Grevillea argyrophylla, the silvery-leaved grevillea, is a species of flowering plant in the family Proteaceae and is endemic to the south-west of Western Australia. It is an erect, sometimes low-lying shrub with egg-shaped leaves with the narrower end towards the base, and white flowers, sometimes tinged with pink.

==Description==
Grevillea argyrophylla is an erect, sometimes low-lying shrub that typically grows to a height of 0.6–2 m with softly-hairy branchlets. Its leaves are erect, egg-shaped with the narrower end towards the base, 15–60 mm long and 2.5–8 mm wide, often with a notch in the tip. The flowers are arranged in groups on a woolly-hairy rachis 1–4 mm long, and are white, sometimes with a pink tinge. The pistil is 4–7 mm long and glabrous.

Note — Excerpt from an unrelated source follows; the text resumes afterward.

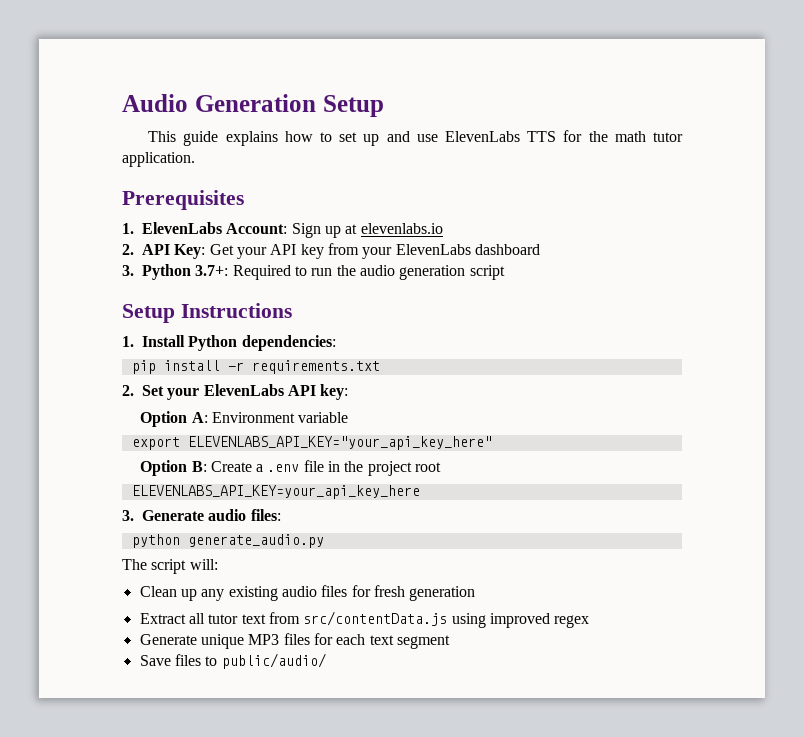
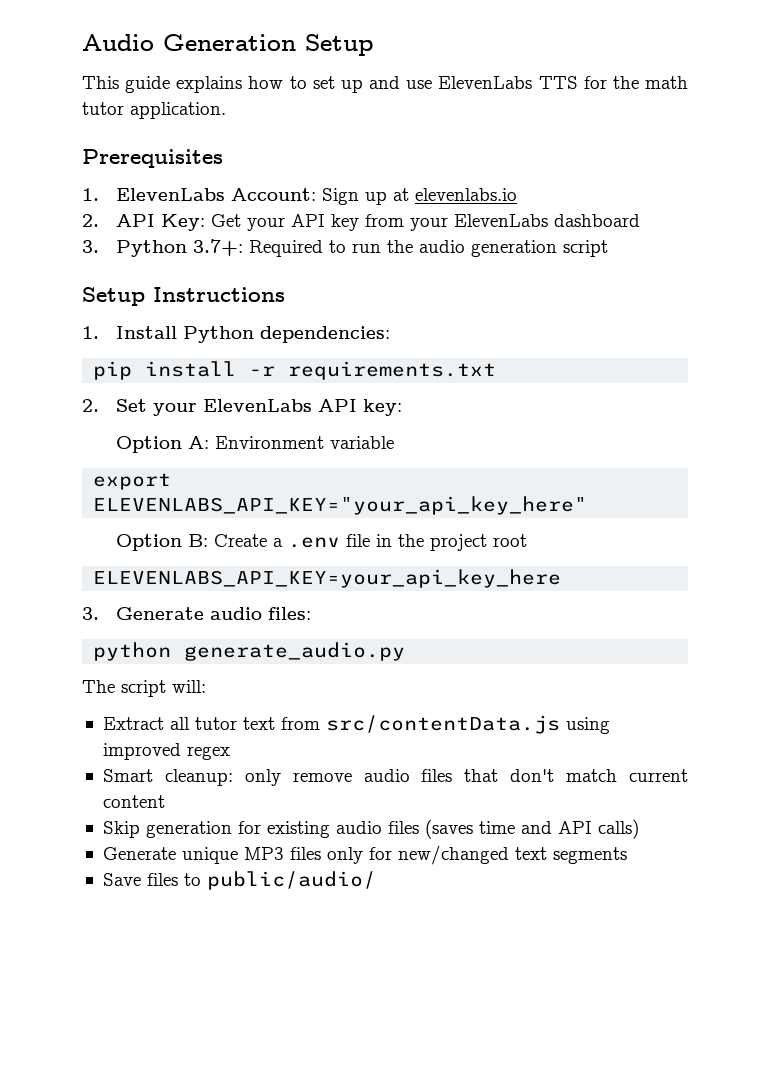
- Clean up any existing audio files for fresh generation
+ Smart cleanup: only remove audio files that don't match current content
+ Skip generation for existing audio files (saves time and API calls)
- Generate unique MP3 files for each text segment
+ Generate unique MP3 files only for new/changed text segments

Flowering mainly occurs from July to October and the fruit is an oval follicle 6–10 mm long.

==Taxonomy==
Grevillea argyrophylla was first formally described in 1855 by Carl Meissner in Hooker's Journal of Botany and Kew Garden Miscellany, from material collected by James Drummond. The specific epithet (argyrophylla) means "silvery-leaved".

==Distribution and habitat==
Silvery-leaved grevillea grows in heath and shrubland over limestone or sandstone in near-coastal areas from the Murchison River to Dandaragan and Jurien Bay in the Avon Wheatbelt, Geraldton Sandplains and Yalgoo biogeographic regions of south-western Western Australia.

==Conservation status==
This grevillea is listed as not threatened by the Government of Western Australia's Department of Biodiversity, Conservation and Attractions and as least concern on the IUCN Red List of Threatened Species. Despite its relatively small range, it is common and its population is stable. There are no known substantial threats to the species, either currently or in the immediate future.